After a year as assistant superior in Ottawa, she was appointed superior of a convent in Huntingdon, Quebec (1895–97). The congregation was struggling with debt and financial instability. Healy's strong administrative skills enabled her to return the convent to solvency.

From 1897–98, she served as the superior at the St. Denis Academy. The two following years she was dean of English studies at the congregation's sixth motherhouse in Montreal, and, from 1900–03, she taught at the École Normale Jacques-Cartier, section pour filles (also in Montreal).

From 1903–18, Healy was Mother superior and headmistress of Villa Barlow in St.

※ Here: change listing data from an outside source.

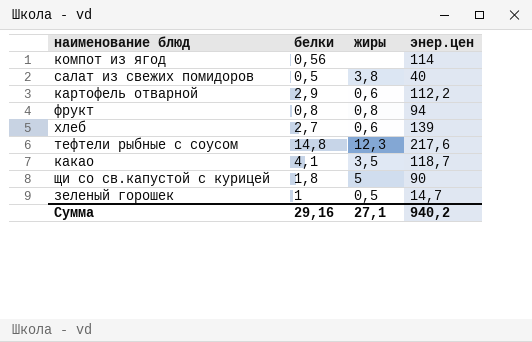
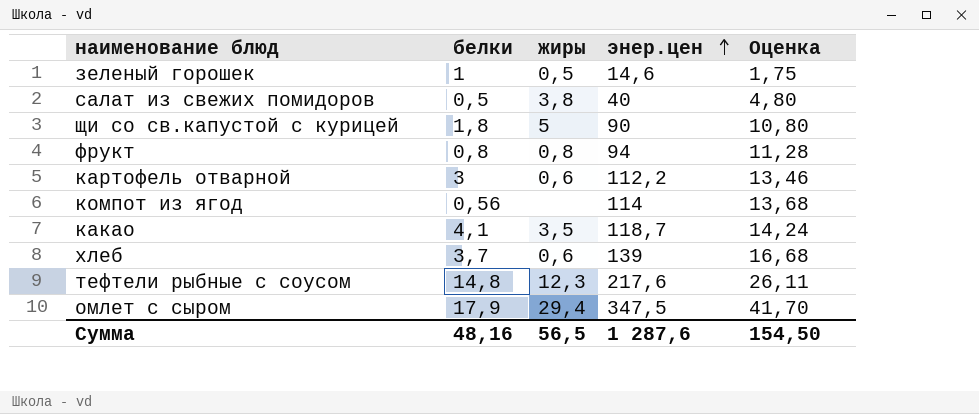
row order: none -> энер.цен ascending
column Оценка | formula: none -> [энер.цен] * 0,12
зеленый горошек | энер.цен: 14,7 -> 14,6
картофель отварной | белки: 2,9 -> 3
хлеб | белки: 2,7 -> 3,7
row омлет с сыром: none -> 17,9 | 29,4 | 347,5 | 41,70
Сумма | белки: 29,16 -> 48,16
Сумма | жиры: 27,1 -> 56,5
Сумма | энер.цен: 940,2 -> 1 287,6

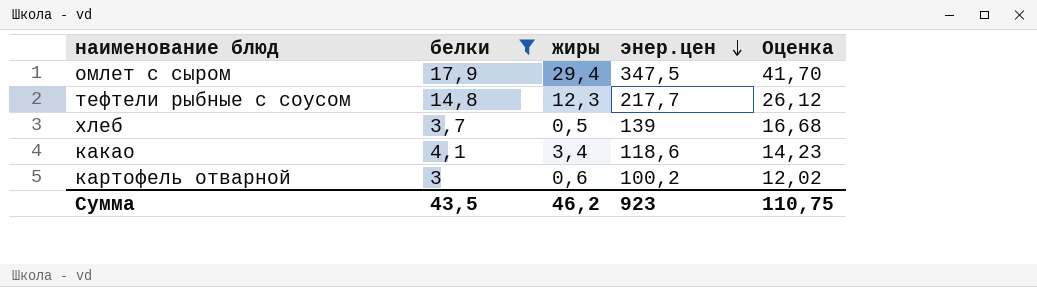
filter: none -> белки >= 3
row order: энер.цен ascending -> энер.цен descending
тефтели рыбные с соусом | энер.цен: 217,6 -> 217,7
тефтели рыбные с соусом | Оценка: 26,11 -> 26,12
хлеб | жиры: 0,6 -> 0,5
какао | жиры: 3,5 -> 3,4
какао | энер.цен: 118,7 -> 118,6
какао | Оценка: 14,24 -> 14,23
картофель отварной | энер.цен: 112,2 -> 100,2
картофель отварной | Оценка: 13,46 -> 12,02
Сумма | белки: 48,16 -> 43,5
Сумма | жиры: 56,5 -> 46,2
Сумма | энер.цен: 1 287,6 -> 923
Сумма | Оценка: 154,50 -> 110,75

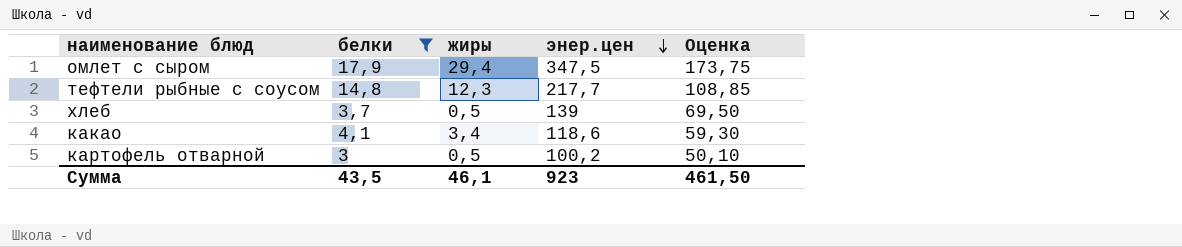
column Оценка | formula: [энер.цен] * 0,12 -> [энер.цен] * 0,5
картофель отварной | жиры: 0,6 -> 0,5
Сумма | жиры: 46,2 -> 46,1
Сумма | Оценка: 110,75 -> 461,50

Albans, Vermont. Though it is claimed she was the first African-American woman to be appointed a Mother superior, she is predated by at least two such women, Servant of God Mary Elizabeth Lange of the Oblate Sisters of Providence in Baltimore, Maryland, and Venerable Mother Henriette DeLille of the Sisters of the Holy Family in New Orleans, Louisiana.

Villa Barlow was a prestigious girls school operated by the CND, which had a mission in St. Albans. Many of its students came from wealthy New England families. But it had fallen into disarray and was burdened with debt. Over her fifteen years in leadership, Healy reorganized the school and its community, and restored a high level of academic and administrative excellence. It was a challenging task. She "had to struggle against the parish and even the diocesan authorities. Her wisdom enabled her to unravel the complicated problems, to assure the resources, to pay the debts, and to make this ... mission one of our most prosperous houses in the United States". She also managed the health and hygiene practices of the religious sisters and pupils in her charge.

In 1918, her fifteen years as superior came to an end when the new Code of Canon Law set limits to terms for some offices of religious superiors. Healy accepted a new challenge as superior of Notre Dame Academy, Staten Island, New York. In a short time, she improved the academy's financial situation.

=== Illness and death ===
After eight months, for health reasons, she had to leave this position and returned to the motherhouse in Montreal. She died on September 13, 1919, from heart disease. Her funeral was held at the motherhouse on September 19, 1919.

==Legacy==
Chronicles written by Mary Magdalen's community members described her as having business and organizational acumen, an optimistic disposition, and high expectations for the congregation. They particularly noted her leadership skills and devotion to prayer. They described her as:"so attractive, so upright! ... She reserved the heaviest tasks for herself ... in the kitchen, in the garden in the housework ... She listened to everyone ... was equal to everything ... spared herself nothing ... so that nothing was lacking to make the family (of the community) perfect."